:: AVAILABLE DATA ::

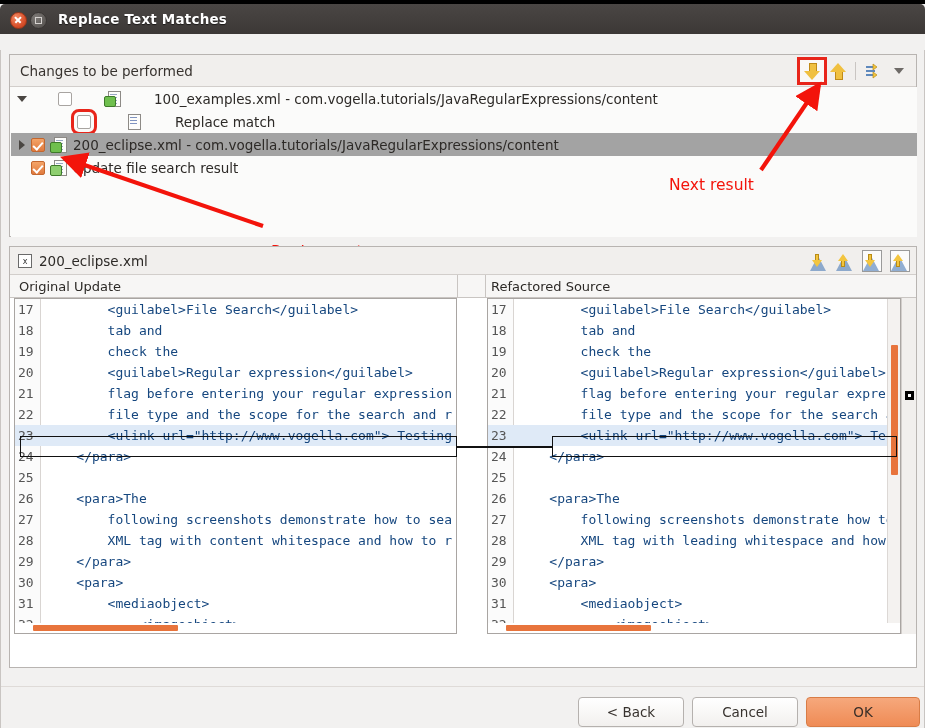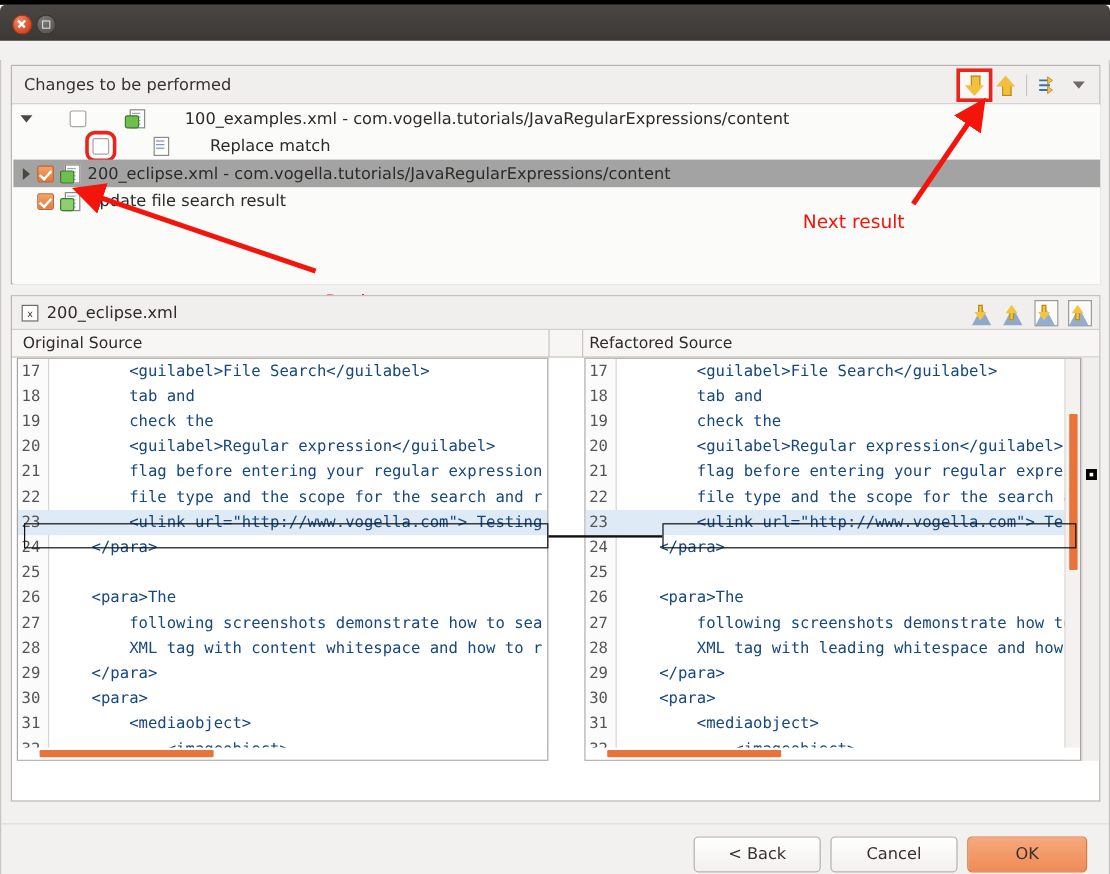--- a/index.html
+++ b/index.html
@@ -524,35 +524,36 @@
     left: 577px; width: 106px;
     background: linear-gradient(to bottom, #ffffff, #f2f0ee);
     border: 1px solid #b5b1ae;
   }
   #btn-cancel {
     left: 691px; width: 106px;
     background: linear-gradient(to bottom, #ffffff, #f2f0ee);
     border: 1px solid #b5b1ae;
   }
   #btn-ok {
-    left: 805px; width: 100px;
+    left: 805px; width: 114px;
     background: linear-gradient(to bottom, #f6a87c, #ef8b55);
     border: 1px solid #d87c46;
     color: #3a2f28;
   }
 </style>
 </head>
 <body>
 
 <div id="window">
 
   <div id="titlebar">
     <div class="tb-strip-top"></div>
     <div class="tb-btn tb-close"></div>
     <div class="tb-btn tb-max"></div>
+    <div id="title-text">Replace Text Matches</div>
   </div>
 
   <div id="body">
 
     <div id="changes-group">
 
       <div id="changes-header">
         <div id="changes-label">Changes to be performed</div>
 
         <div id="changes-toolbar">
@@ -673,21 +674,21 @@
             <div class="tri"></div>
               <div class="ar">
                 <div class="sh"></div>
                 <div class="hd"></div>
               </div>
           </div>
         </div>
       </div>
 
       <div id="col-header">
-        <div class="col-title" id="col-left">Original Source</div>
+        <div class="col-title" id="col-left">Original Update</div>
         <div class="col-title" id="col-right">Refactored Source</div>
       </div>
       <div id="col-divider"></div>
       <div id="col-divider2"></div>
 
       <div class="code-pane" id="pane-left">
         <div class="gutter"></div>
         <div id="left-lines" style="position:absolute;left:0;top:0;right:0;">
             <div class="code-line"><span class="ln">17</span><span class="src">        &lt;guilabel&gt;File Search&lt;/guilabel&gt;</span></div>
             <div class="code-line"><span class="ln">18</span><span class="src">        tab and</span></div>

:::

▶ [EXERCISE INSTRUCTIONS]
With the pictures removed, return the data above word for word.

▶ [COMPLETED TASK]
--- a/index.html
+++ b/index.html
@@ -524,35 +524,36 @@
     left: 577px; width: 106px;
     background: linear-gradient(to bottom, #ffffff, #f2f0ee);
     border: 1px solid #b5b1ae;
   }
   #btn-cancel {
     left: 691px; width: 106px;
     background: linear-gradient(to bottom, #ffffff, #f2f0ee);
     border: 1px solid #b5b1ae;
   }
   #btn-ok {
-    left: 805px; width: 100px;
+    left: 805px; width: 114px;
     background: linear-gradient(to bottom, #f6a87c, #ef8b55);
     border: 1px solid #d87c46;
     color: #3a2f28;
   }
 </style>
 </head>
 <body>
 
 <div id="window">
 
   <div id="titlebar">
     <div class="tb-strip-top"></div>
     <div class="tb-btn tb-close"></div>
     <div class="tb-btn tb-max"></div>
+    <div id="title-text">Replace Text Matches</div>
   </div>
 
   <div id="body">
 
     <div id="changes-group">
 
       <div id="changes-header">
         <div id="changes-label">Changes to be performed</div>
 
         <div id="changes-toolbar">
@@ -673,21 +674,21 @@
             <div class="tri"></div>
               <div class="ar">
                 <div class="sh"></div>
                 <div class="hd"></div>
               </div>
           </div>
         </div>
       </div>
 
       <div id="col-header">
-        <div class="col-title" id="col-left">Original Source</div>
+        <div class="col-title" id="col-left">Original Update</div>
         <div class="col-title" id="col-right">Refactored Source</div>
       </div>
       <div id="col-divider"></div>
       <div id="col-divider2"></div>
 
       <div class="code-pane" id="pane-left">
         <div class="gutter"></div>
         <div id="left-lines" style="position:absolute;left:0;top:0;right:0;">
             <div class="code-line"><span class="ln">17</span><span class="src">        &lt;guilabel&gt;File Search&lt;/guilabel&gt;</span></div>
             <div class="code-line"><span class="ln">18</span><span class="src">        tab and</span></div>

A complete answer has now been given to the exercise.